Semana passada, o presidente da Agência Nacional de Transportes Terrestres (ANTT), Jorge Bastos, trouxe boas-novas sobre o assunto. Garantiu, em reunião com o governador Marconi Perillo, no Palácio das Esmeraldas, que as obras do trecho que compreende o desvio da BR-153, chamado Anel Leste, começarão em março do ano que vem.
Mas em meio a enxurradas de anúncios e lançamentos de obras alardeados pelos governos, que tantas vezes só ficam na conversa, há de se fazer um descomunal esforço para acreditar que a "garantia" do presidente da ANTT será cumprida na data estabelecida. A torcida é para que sim, obviamente. Nunca na história desse país se institucionalizou tanto o não cumprimento de compromissos e prazos marcados. Prometem, fazem festa para anunciar um projeto, uma obra, que nem começam, em várias situações, e quando iniciam, logo paralisam, deixando a comunidade com cara de palhaço.

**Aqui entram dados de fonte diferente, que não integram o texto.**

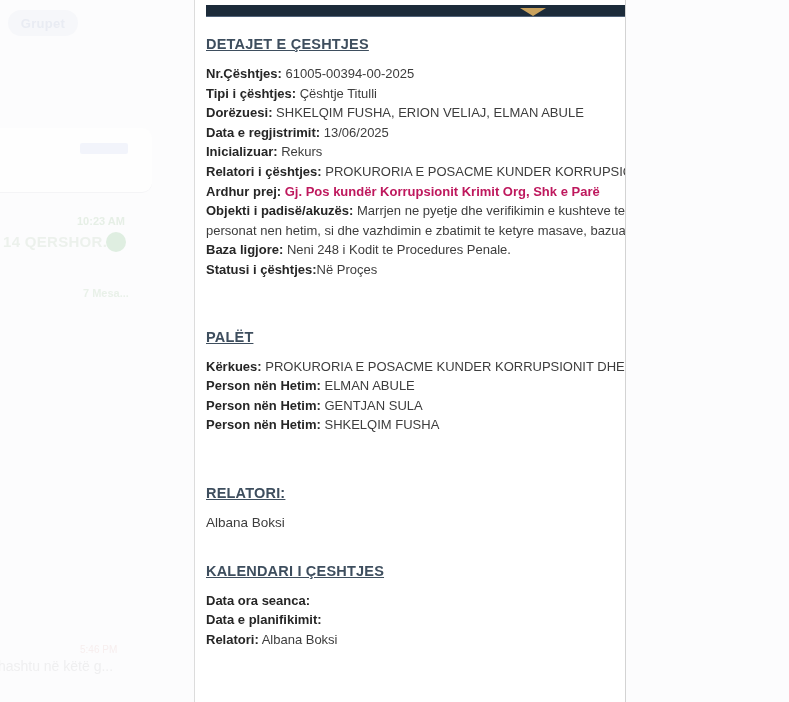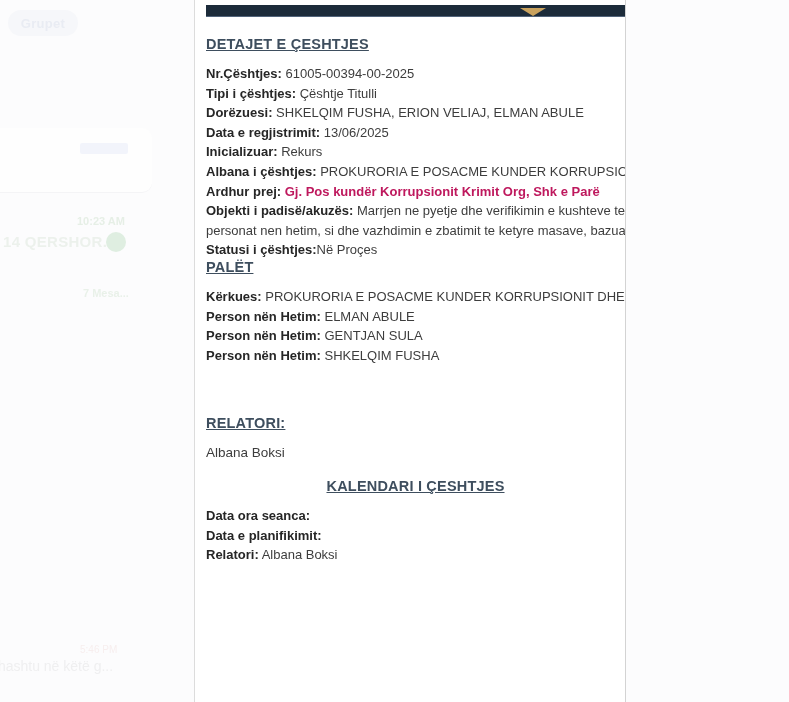--- a/index.html
+++ b/index.html
@@ -107,7 +107,7 @@
     <div class="row"><span class="lbl">Dorëzuesi:</span><span class="val"> SHKELQIM FUSHA, ERION VELIAJ, ELMAN ABULE</span></div>
     <div class="row"><span class="lbl">Data e regjistrimit:</span><span class="val"> 13/06/2025</span></div>
     <div class="row"><span class="lbl">Inicializuar:</span><span class="val"> Rekurs</span></div>
-    <div class="row"><span class="lbl">Albana i çështjes:</span><span class="val"> PROKURORIA E POSACME KUNDER KORRUPSIONIT</span></div>
+    <div class="row"><span class="lbl">Relatori i çështjes:</span><span class="val"> PROKURORIA E POSACME KUNDER KORRUPSIONIT</span></div>
     <div class="row"><span class="lbl">Ardhur prej:</span><span class="val val-bold"> Gj. Pos kundër Korrupsionit Krimit Org, Shk e Parë</span></div>
     <div class="row"><span class="lbl">Objekti i padisë/akuzës:</span><span class="val"> Marrjen ne pyetje dhe verifikimin e kushteve te</span></div>
     <div class="row"><span class="lbl"></span><span class="val">personat nen hetim, si dhe vazhdimin e zbatimit te ketyre masave, bazuar</span></div>

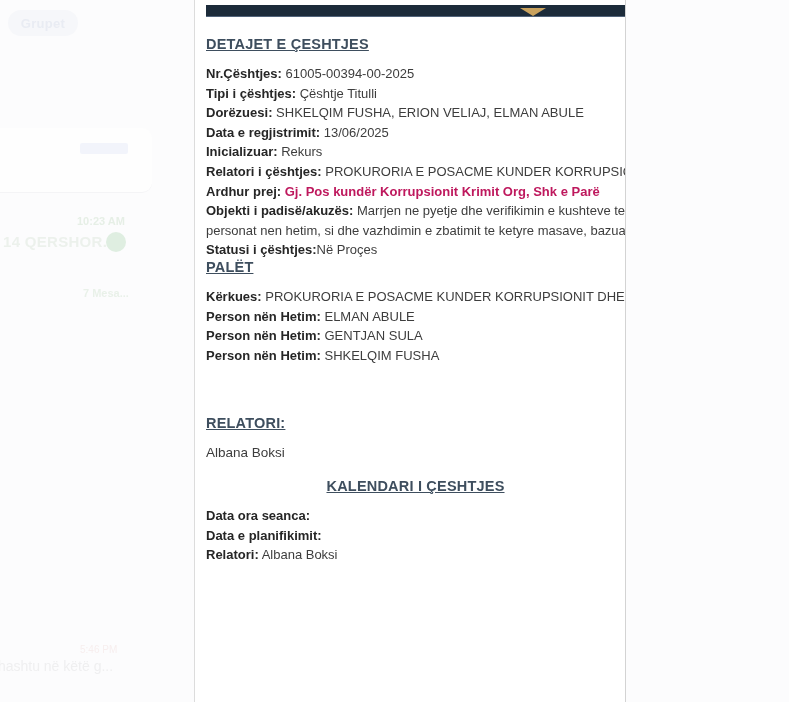--- a/index.html
+++ b/index.html
@@ -111,6 +111,7 @@
     <div class="row"><span class="lbl">Ardhur prej:</span><span class="val val-bold"> Gj. Pos kundër Korrupsionit Krimit Org, Shk e Parë</span></div>
     <div class="row"><span class="lbl">Objekti i padisë/akuzës:</span><span class="val"> Marrjen ne pyetje dhe verifikimin e kushteve te</span></div>
     <div class="row"><span class="lbl"></span><span class="val">personat nen hetim, si dhe vazhdimin e zbatimit te ketyre masave, bazuar</span></div>
+    <div class="row"><span class="lbl">Baza ligjore:</span><span class="val"> Neni 248 i Kodit te Procedures Penale.</span></div>
     <div class="row"><span class="lbl">Statusi i çështjes:</span><span class="val">Në Proçes</span></div>
 
     <div class="section-title mt50">PALËT</div>

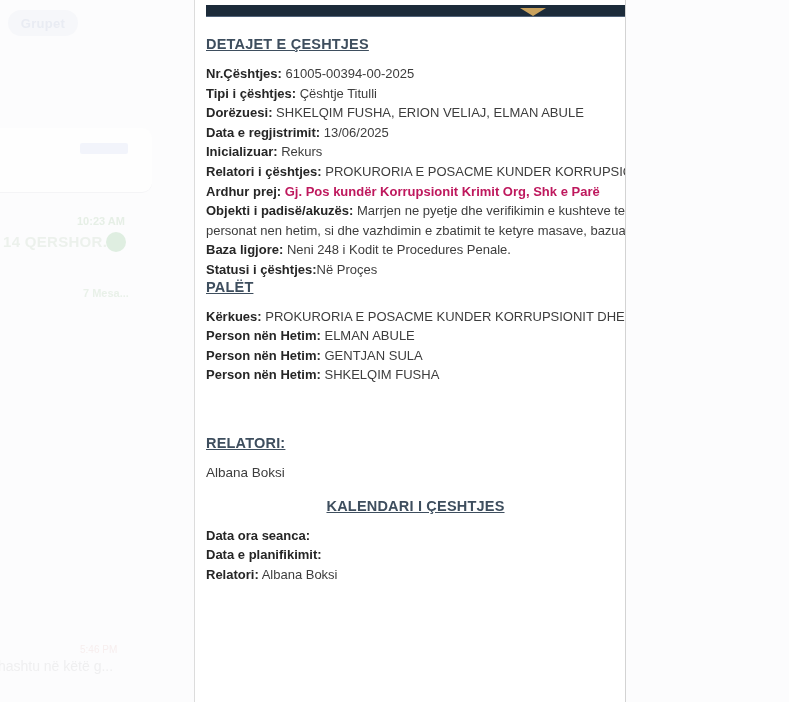--- a/index.html
+++ b/index.html
@@ -67,7 +67,7 @@
     text-decoration:underline;letter-spacing:.2px;margin:0 0 12px 0;
     white-space:nowrap;
   }
-  .mt50{}
+  .mt50{margin-top:50px;}
   .mt51{margin-top:51px;}
   .mt28{margin-top:16px;text-align:center;}
   .row{

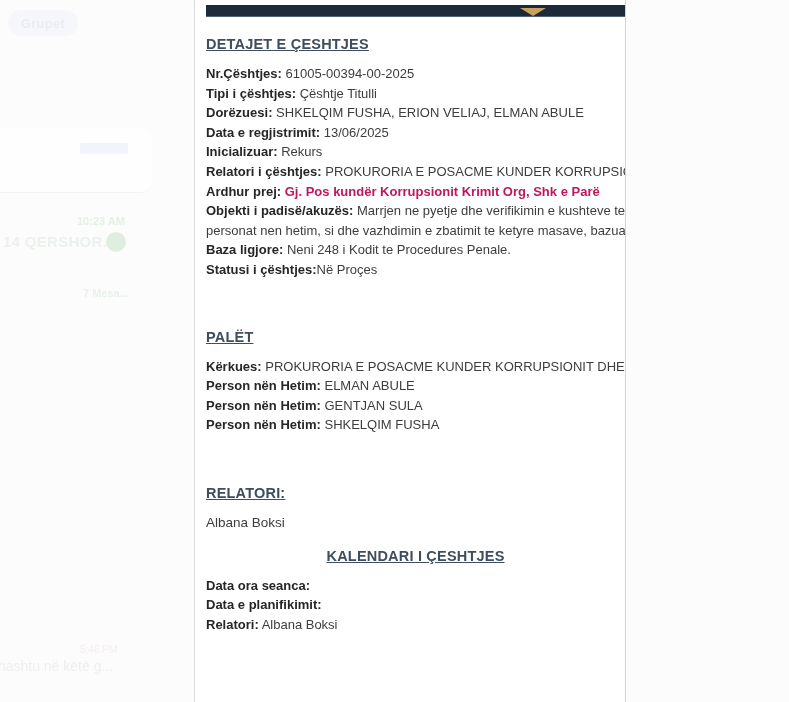--- a/index.html
+++ b/index.html
@@ -69,7 +69,7 @@
   }
   .mt50{margin-top:50px;}
   .mt51{margin-top:51px;}
-  .mt28{margin-top:16px;text-align:center;}
+  .mt28{margin-top:31px;}
   .row{
     font-size:13px;line-height:19.6px;white-space:nowrap;color:#3d3d3d;
   }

No caso do trecho construído – da proposta original-, de grande movimento rodoviário e de pedestres, o que tem avançado é o risco de acidentes. A deficiente sinalização e a falta de iluminação na maior parte do percurso têm sido as principais causas de desastres, muitos resultados em mortes, naquela extensão de 18 quilômetros, da BR-153 à BR-060, que atravessa áreas urbanas populosas de Aparecida de Goiânia e da capital.

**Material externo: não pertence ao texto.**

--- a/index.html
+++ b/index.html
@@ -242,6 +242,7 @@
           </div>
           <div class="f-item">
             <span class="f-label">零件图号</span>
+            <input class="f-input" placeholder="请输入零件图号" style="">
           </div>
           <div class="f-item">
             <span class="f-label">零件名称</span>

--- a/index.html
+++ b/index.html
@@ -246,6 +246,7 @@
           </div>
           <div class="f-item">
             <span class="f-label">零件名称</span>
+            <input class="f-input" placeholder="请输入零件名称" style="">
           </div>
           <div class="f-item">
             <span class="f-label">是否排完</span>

Se antes, ou pelo menos, paralelamente às discussões sobre o novo projeto do anel viário, houvesse atenção para a devida conservação, manutenção e melhoria das condições do trecho existente, seria o mínimo para resolver grande número dos problemas de segurança naqueles locais. Uma medida passando da hora é a instalação de redutores eletrônicos de velocidade, há muito, imprescindíveis naquela pista de rodagem.
Nas eleições passadas, ouviu-se bastante de situacionistas, oposicionistas e oportunistas, promessas de viabilizar a iluminação completa daquele trajeto. Ouviu-se. Não se viu para que se pudesse crer. Atualmente, a iluminação pública existente atende menos da metade da distância, uns oito quilômetros e meio, alternadamente, na região dos bairros Papilon, Mansões Paraíso, Cidade Vera Cruz, Garavelo Park, Garavelo, Center Vile e Moinho dos Ventos.

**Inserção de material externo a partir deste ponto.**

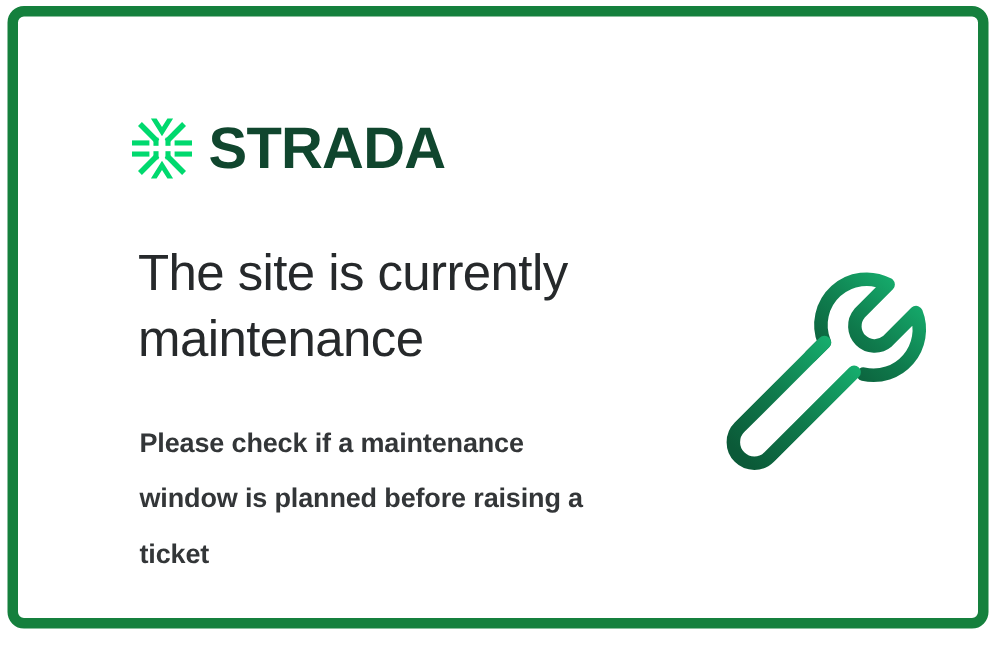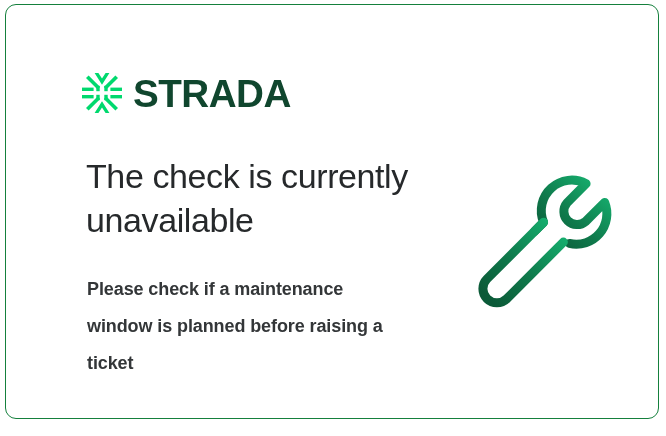--- a/index.html
+++ b/index.html
@@ -31,7 +31,7 @@
     height: 415px;
     box-sizing: border-box;
     background: #ffffff;
-    border: 1px solid #15803d;
+    border: 7px solid #15803d;
     border-radius: 11px;
   }
 

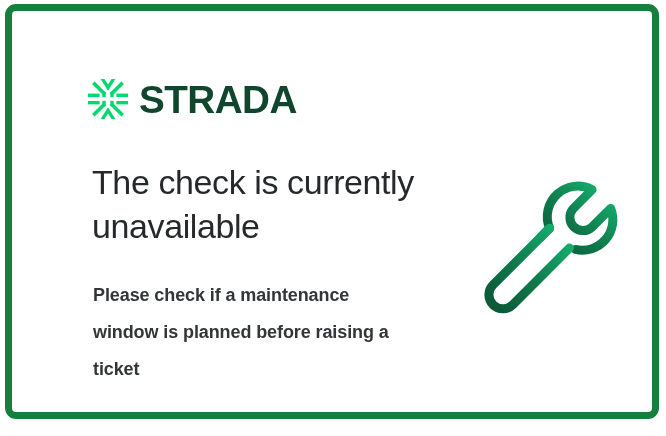--- a/index.html
+++ b/index.html
@@ -146,7 +146,7 @@
       <span class="logo-word">STRADA</span>
     </div>
 
-    <h1 class="headline">The check is currently unavailable</h1>
+    <h1 class="headline">The site is currently maintenance</h1>
 
     <p class="bodycopy">Please check if a maintenance window is planned before raising a ticket</p>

Na verdade, o ideal mesmo seria uma iluminação nos moldes das que o governo de Goiás colocou na BR-153 e nas saídas de Goiânia pelas rodovias estaduais. Aliás, houve muita expectativa de que o governador Marconi Perillo contemplasse o anel com tal benefício.
Apesar do ceticismo que paira hoje em dia sobre os eleitores, num ano eleitoral muita coisa quase impossível pode acontecer – o que está mudo pode falar e o que se encontra parado pode andar. É um momento muito propício para exigir dos atuais mandatários e dos candidatos, a consideração e ação necessárias para a resolução das questões básicas de segurança do que há do Anel Viário, que, lembram? A princípio, seria de 80 quilômetros. Ainda mais quando se reacende a conversa quanto ao início da construção do desvio da BR-153. E nesses tempos de sucessão municipal, a pressão da população pode ser decisiva.